Women Marines share experiences from 1943 to present

Women Marines share experiences

Women Marines from World War II to present gather together for a group picture after eating lunch together and sharing their Marine Corps experiences at the National Museum of the Marine Corps on Feb. 27. Feb. 13 was the anniversary of the establishment of the Marine Corps Women Reserve and Marge Alexander's, front row, second from the left, 90th birthday. Photo by Sgt Rebekka Heite.

MARINE CORPS BASE QUANTICO, VA. (March 1, 2013) Women Marines, past and present, gathered at the National Museum of the Marine Corps for lunch Feb. 27 to celebrate the anniversary of the establishment of the Marine Corps Women's Reserve and the birthday of one who joined the very first day.

Women Marines of all ranks - noncommissioned officers, staff noncommissioned officers, warrant officers and commissioned officers - all attended.

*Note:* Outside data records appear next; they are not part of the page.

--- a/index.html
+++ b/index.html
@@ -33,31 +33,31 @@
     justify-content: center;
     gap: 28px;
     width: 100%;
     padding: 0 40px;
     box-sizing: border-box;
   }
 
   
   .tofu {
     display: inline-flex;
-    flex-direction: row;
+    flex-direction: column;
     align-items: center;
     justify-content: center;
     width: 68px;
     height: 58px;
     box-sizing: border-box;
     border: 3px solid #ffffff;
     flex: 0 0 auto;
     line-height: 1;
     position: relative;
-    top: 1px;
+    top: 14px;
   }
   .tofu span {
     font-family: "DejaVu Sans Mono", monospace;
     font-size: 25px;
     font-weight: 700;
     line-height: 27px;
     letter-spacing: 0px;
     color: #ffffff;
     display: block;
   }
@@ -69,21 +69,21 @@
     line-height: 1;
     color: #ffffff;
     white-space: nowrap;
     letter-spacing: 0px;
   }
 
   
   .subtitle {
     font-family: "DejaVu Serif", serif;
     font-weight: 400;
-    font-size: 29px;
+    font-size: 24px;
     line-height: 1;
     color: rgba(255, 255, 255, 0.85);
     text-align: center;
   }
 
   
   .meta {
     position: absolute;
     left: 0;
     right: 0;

"This is part of history," said GySgt Cesarina Hernandez, luncheon attendee. "If it wasn't for her, and women like her, there wouldn't be women Marines.

"You have to take time out of your day to thank them. It's not every day you get to meet someone like her."

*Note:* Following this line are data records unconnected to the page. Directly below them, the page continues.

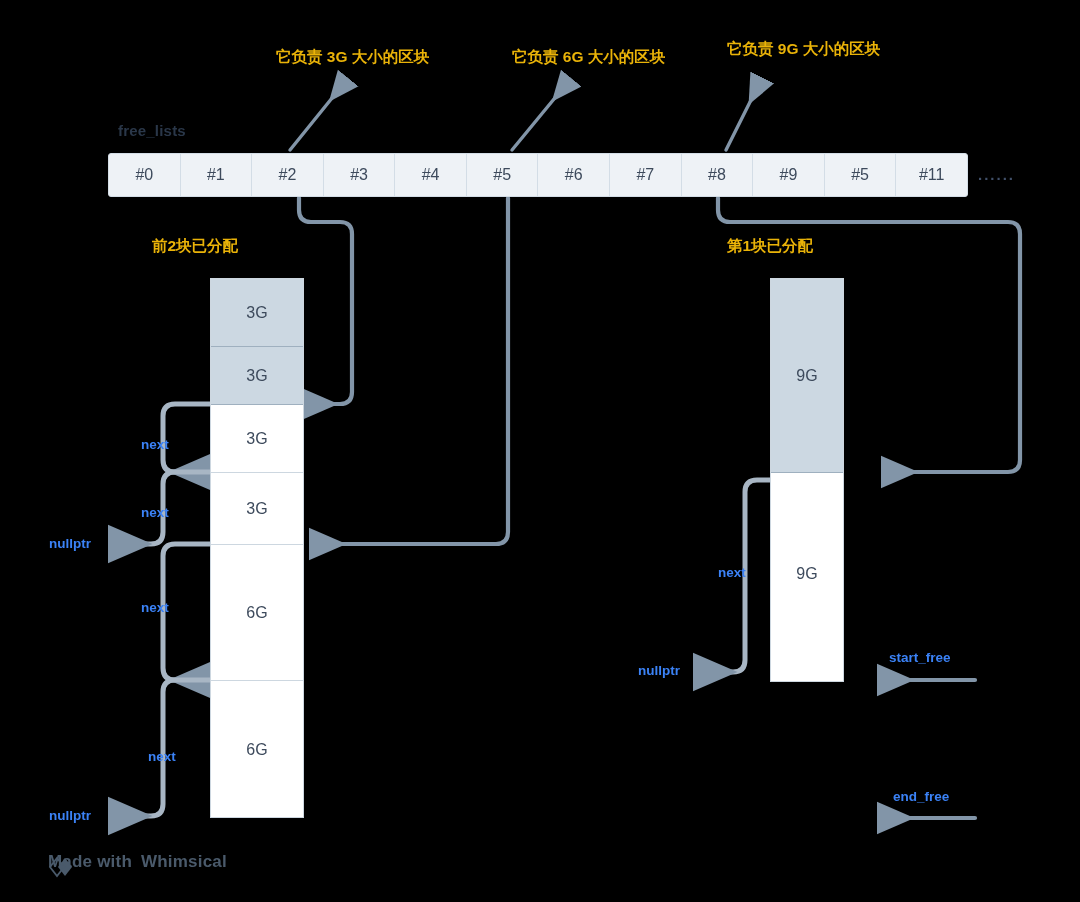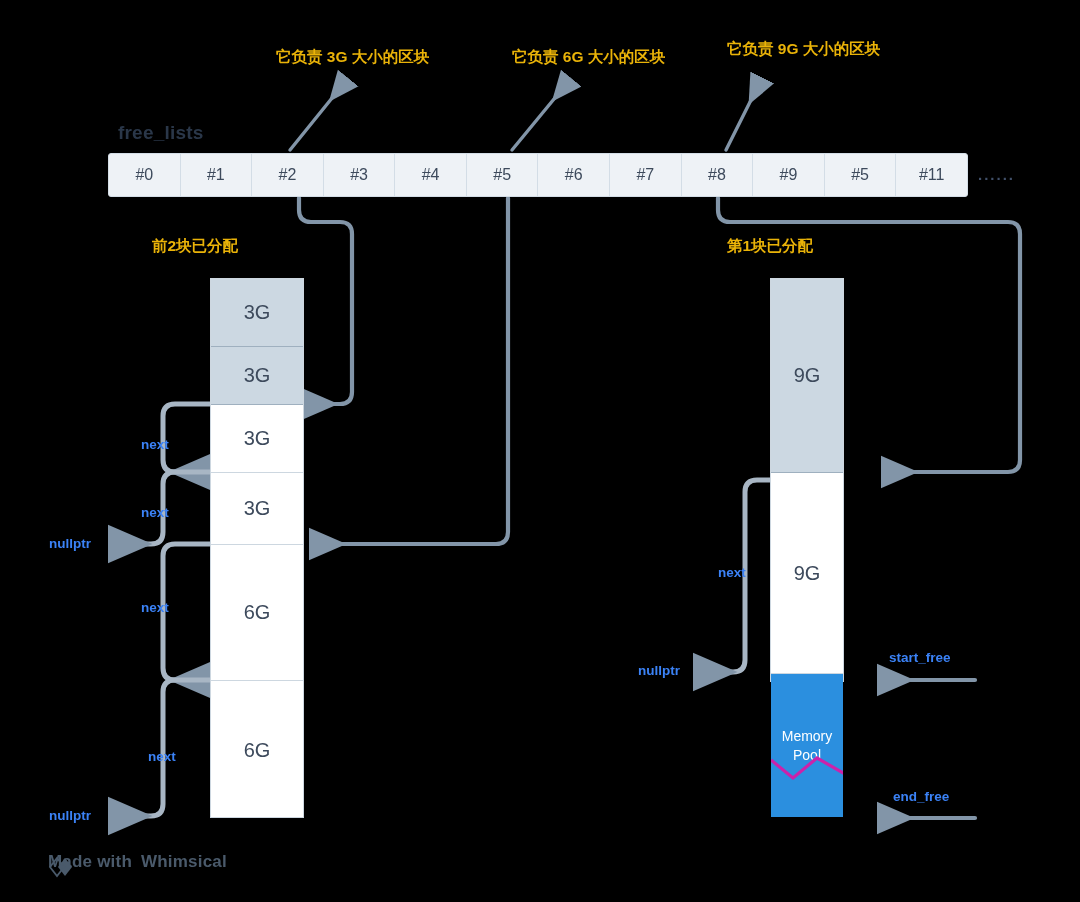--- a/index.html
+++ b/index.html
@@ -2,25 +2,25 @@
 <html><head>
 <meta charset="utf-8">
 <style>
   html,body{margin:0;padding:0;background:#000;}
   body{width:1080px;height:902px;position:relative;overflow:hidden;
        font-family:"Liberation Sans","DejaVu Sans",sans-serif;}
   #stage{position:absolute;left:0;top:0;width:1080px;height:902px;}
   .abs{position:absolute;}
 
   
-  .lbl{color:#2a3749;font-weight:700;font-size:19px;white-space:nowrap;letter-spacing:.2px;}
+  .lbl{color:#2a3749;font-weight:700;font-size:15px;white-space:nowrap;letter-spacing:.2px;}
   .lbl-cn{color:#eab308;font-weight:700;font-size:15.5px;white-space:nowrap;}
   .lbl-sm{color:#3b82f6;font-weight:700;font-size:13.5px;white-space:nowrap;}
   .cellnum{color:#3d4a5c;font-size:16px;font-weight:400;}
-  .blocktxt{color:#3d4a5c;font-size:20px;font-weight:400;}
+  .blocktxt{color:#3d4a5c;font-size:16px;font-weight:400;}
   .pooltxt{color:#ffffff;font-size:14px;font-weight:400;line-height:1.35;text-align:center;}
 
   
   #freelists{left:108px;top:153px;width:860px;height:44px;
              background:#eef2f6;border:1px solid #d3dde6;border-radius:3px;
              display:flex;box-sizing:border-box;}
   #freelists .cell{flex:1 1 0;display:flex;align-items:center;justify-content:center;
                    border-right:1px solid #d3dde6;box-sizing:border-box;}
   #freelists .cell:last-child{border-right:none;}
   #fl-dots{left:978px;top:166px;color:#41506a;font-size:15px;font-weight:700;letter-spacing:2px;}
@@ -169,26 +169,20 @@
 
   <div class="abs lbl-cn" style="left:727px;top:236px;">第1块已分配</div>
 
   <div class="abs col" style="left:770px;top:278px;width:74px;height:404px;">
     <div class="seg alloc" style="height:194px;">
       <span class="blocktxt">9G</span>
       </div>
     <div class="seg" style="height:201px;">
       <span class="blocktxt">9G</span>
       </div>
-    <div class="seg pool" style="height:143px;">
-      <span class="pooltxt">Memory<br>Pool</span>
-      <svg width="74" height="143" style="left:0;top:0;pointer-events:none;">
-        <path d="M0,86 L22,104 L46,84 L74,100" fill="none" stroke="#cc22aa" stroke-width="3.2"></path>
-      </svg>
-    </div>
   </div>
 
   <div class="abs lbl-sm" style="left:718px;top:565px;">next</div>
   <div class="abs lbl-sm" style="left:638px;top:663px;">nullptr</div>
   <div class="abs lbl-sm" style="left:889px;top:650px;">start_free</div>
   <div class="abs lbl-sm" style="left:893px;top:789px;">end_free</div>
 
   <div class="abs" id="footer">
     <span class="ftxt">Made with</span>
     <svg width="30" height="30" viewBox="0 0 30 30">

During the luncheon, Marjorie Alexander, a Colorado native, spoke about what she went through as a woman Marine and then others at the table spoke up about their experiences.

"We had to wear red lipstick," said one attendee.

"When I went through Recruit Training everyone wore wigs," said MajGen Angela Salinas, another luncheon attendee. "There were three options," she added.

"Nobody graduated with long hair," added another. "They didn't force us to cut our hair, but we were highly encouraged to wear wigs. They made it miserable enough that you had to cut it."

The ladies also discussed current events in the Marine Corps, such as the addition of pull-ups for the female Physical Fitness Test.

It's not about asking women to do more, said Salinas. It's about giving them the training they need.

Marines have no issues meeting standards," said Salinas. "This is setting the standard."

After the luncheon, Alexander and Paula Sarlls, Women Marines Association Colorado Chapter president, were given a guided tour of the museum by Docent Barry Colassard.

"You never know what stories you are going to hear when you come to work here," Colassard said at the beginning of the anecdote-riddled tour.